(Records from a dataset)
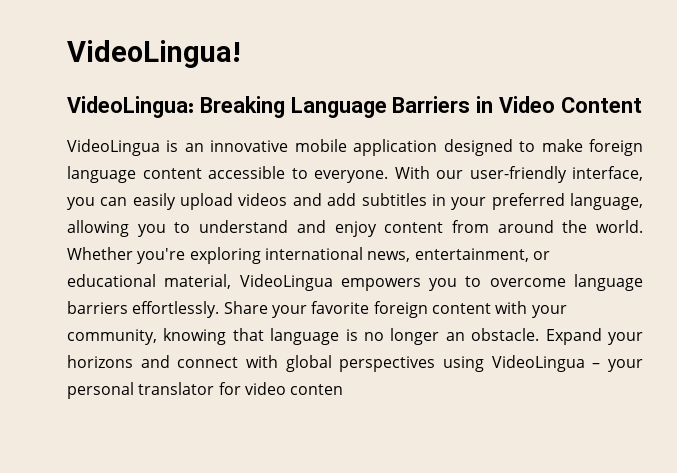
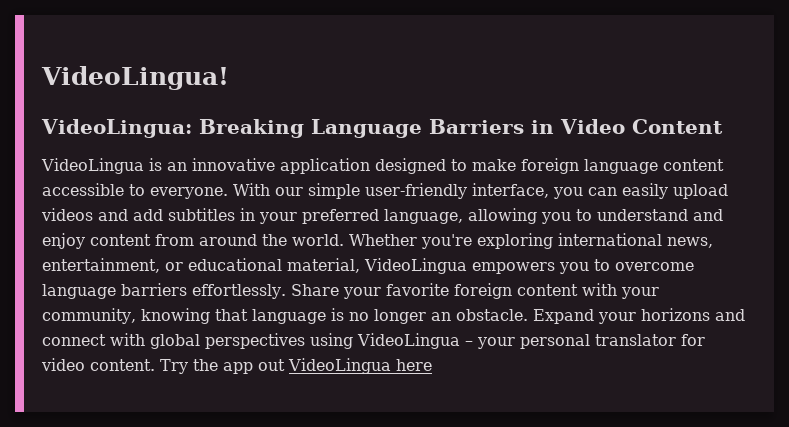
- VideoLingua is an innovative mobile application designed to make foreign language content accessible to everyone.
+ VideoLingua is an innovative application designed to make foreign language content accessible to everyone.
- With our user-friendly interface, you can easily upload videos and add subtitles in your preferred language, allowing you to understand and enjoy content from around the world.
+ With our simple user-friendly interface, you can easily upload videos and add subtitles in your preferred language, allowing you to understand and enjoy content from around the world.
- Expand your horizons and connect with global perspectives using VideoLingua – your personal translator for video conten
+ Expand your horizons and connect with global perspectives using VideoLingua – your personal translator for video content. Try the app out VideoLingua here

**Task objective:** Exactly the lines from the one containing "- With our user-friendly" through the final line above, and only those, should be given again.

**Answer below:**
- With our user-friendly interface, you can easily upload videos and add subtitles in your preferred language, allowing you to understand and enjoy content from around the world.
+ With our simple user-friendly interface, you can easily upload videos and add subtitles in your preferred language, allowing you to understand and enjoy content from around the world.
- Expand your horizons and connect with global perspectives using VideoLingua – your personal translator for video conten
+ Expand your horizons and connect with global perspectives using VideoLingua – your personal translator for video content. Try the app out VideoLingua here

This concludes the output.